Learn the difference between slippage and price impact, two terms that often confuse DEX users.
Quick judgment: this page is part of the Eonwell DEX knowledge path. It is designed to help readers understand swaps, liquidity, routes, approvals, network differences, and safer trading habits before using decentralized exchanges.
Core idea
Price impact comes from your trade changing the pool price during execution.
Slippage is the difference between the quoted price and the final executed price.
Slippage can be caused by market movement, other transactions, or MEV activity.
Both matter, but they describe different parts of swap execution risk.
Practical checklist
- Check price impact before setting slippage.
- Do not solve every failed swap by raising slippage.
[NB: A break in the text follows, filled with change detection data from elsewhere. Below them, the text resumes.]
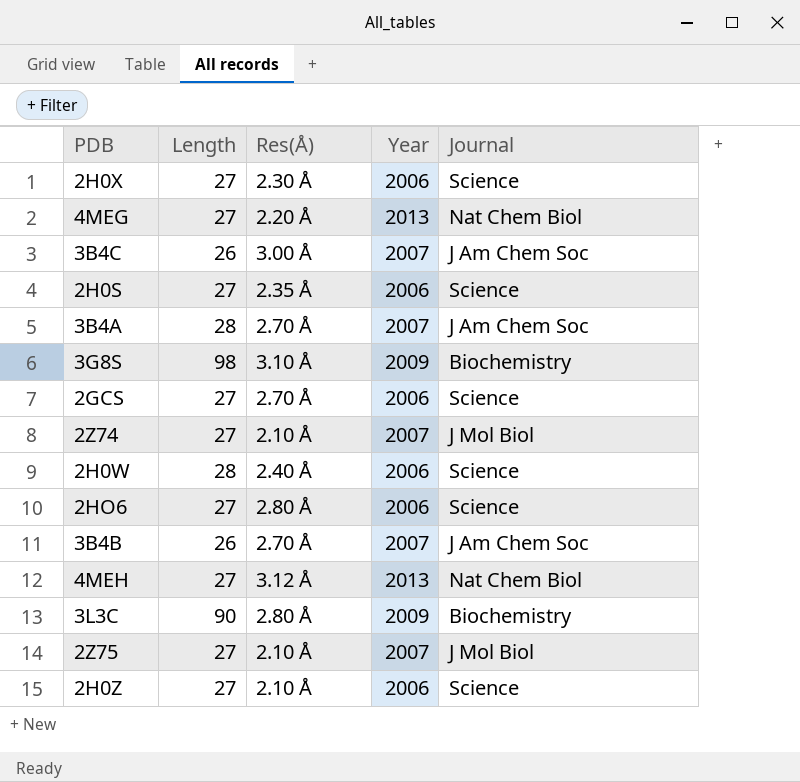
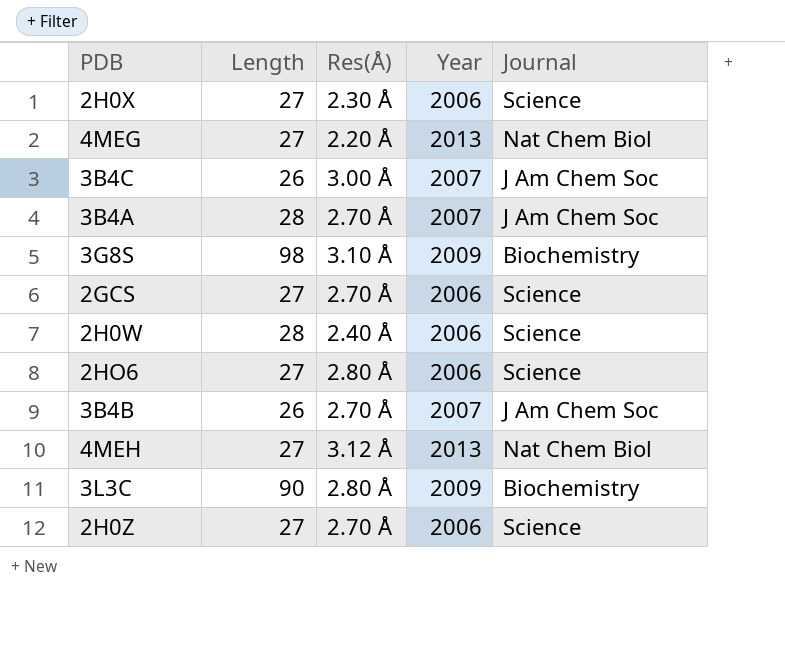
row 2H0S: 27 | 2.35 Å | 2006 | Science -> none
row 2Z74: 27 | 2.10 Å | 2007 | J Mol Biol -> none
row 2Z75: 27 | 2.10 Å | 2007 | J Mol Biol -> none
2H0Z | Res(Å): 2.10 Å -> 2.70 Å

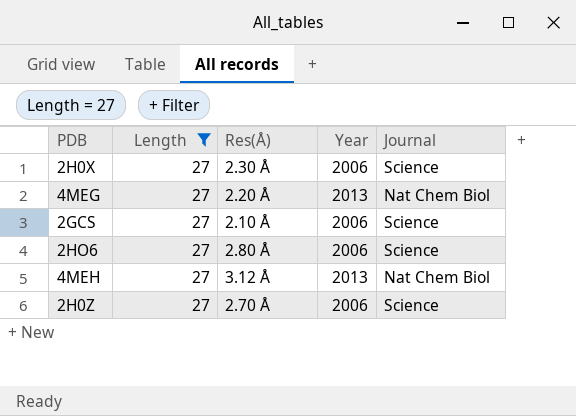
filter: none -> Length = 27
2GCS | Res(Å): 2.70 Å -> 2.10 Å

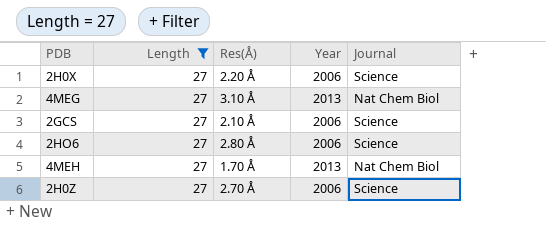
2H0X | Res(Å): 2.30 Å -> 2.20 Å
4MEG | Res(Å): 2.20 Å -> 3.10 Å
4MEH | Res(Å): 3.12 Å -> 1.70 Å

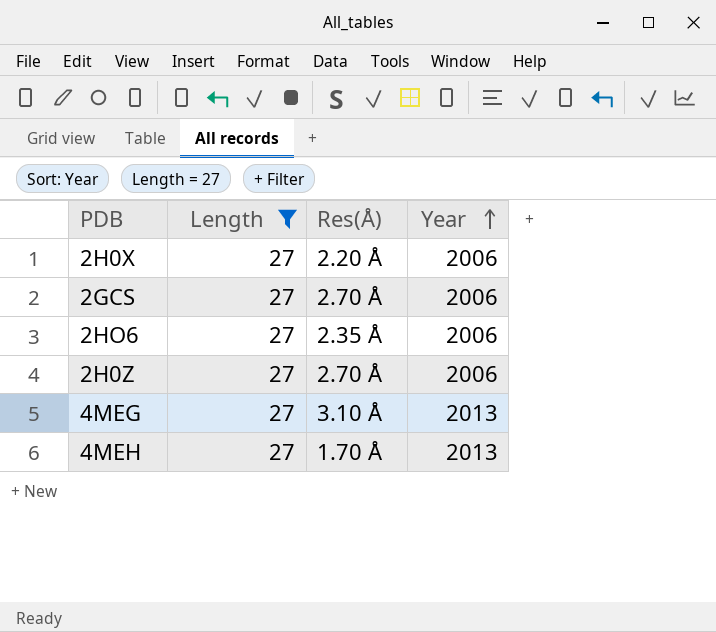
row order: none -> Year ascending
column Journal | position: 5 -> none
2GCS | Res(Å): 2.10 Å -> 2.70 Å
2HO6 | Res(Å): 2.80 Å -> 2.35 Å

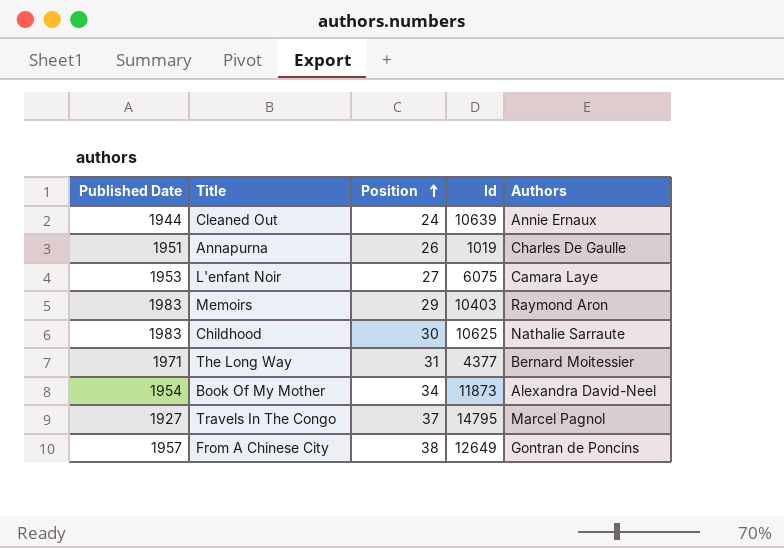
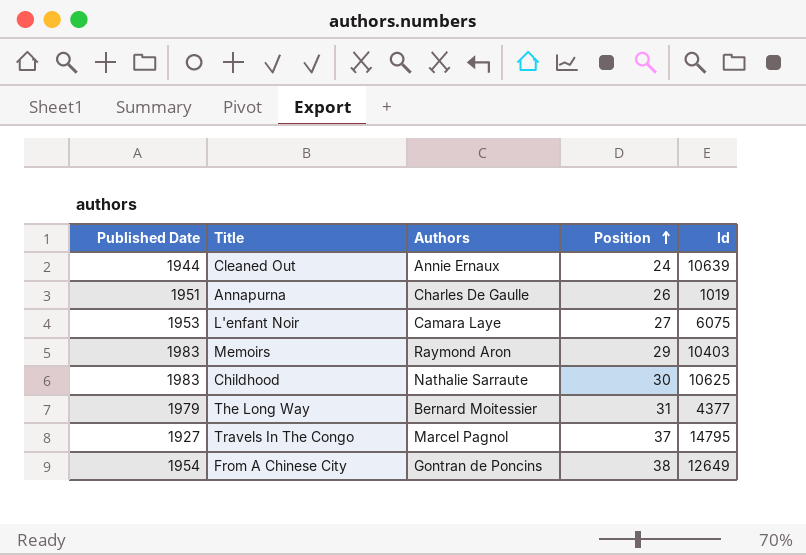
column Authors | position: 5 -> 3
row Book Of My Mother: 1954 | 34 | 11873 | Alexandra David-Neel -> none
The Long Way | Published Date: 1971 -> 1979
From A Chinese City | Published Date: 1957 -> 1954

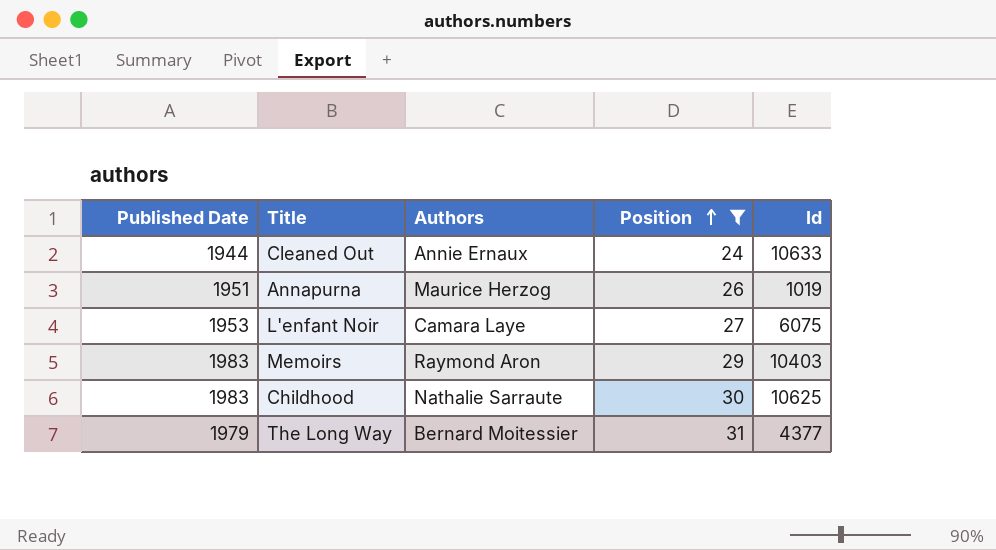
filter: none -> Position <= 31
Cleaned Out | Id: 10639 -> 10633
Annapurna | Authors: Charles De Gaulle -> Maurice Herzog

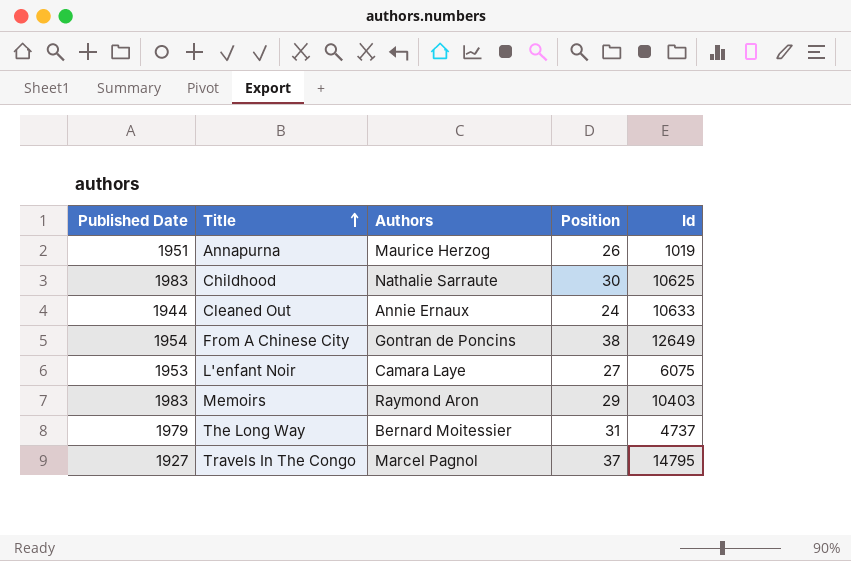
filter: Position <= 31 -> none
row order: Position ascending -> Title ascending
The Long Way | Id: 4377 -> 4737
- Use caution with volatile tokens.
- Avoid large trades in shallow pools.
Common mistake
A common mistake is treating a DEX swap as a simple button press. In reality, a swap may include wallet connection, network selection, token approval, routing, slippage tolerance, gas estimation, and final transaction confirmation. Each step should be checked before signing.
How this connects to Eonwell
DEX knowledge connects wallet safety, token verification, liquidity awareness, and presale judgment. Once a reader understands how decentralized exchanges work across Ethereum, BNB Chain, Solana, and Layer 2 networks, they can make cleaner decisions before interacting with new tokens or DeFi apps.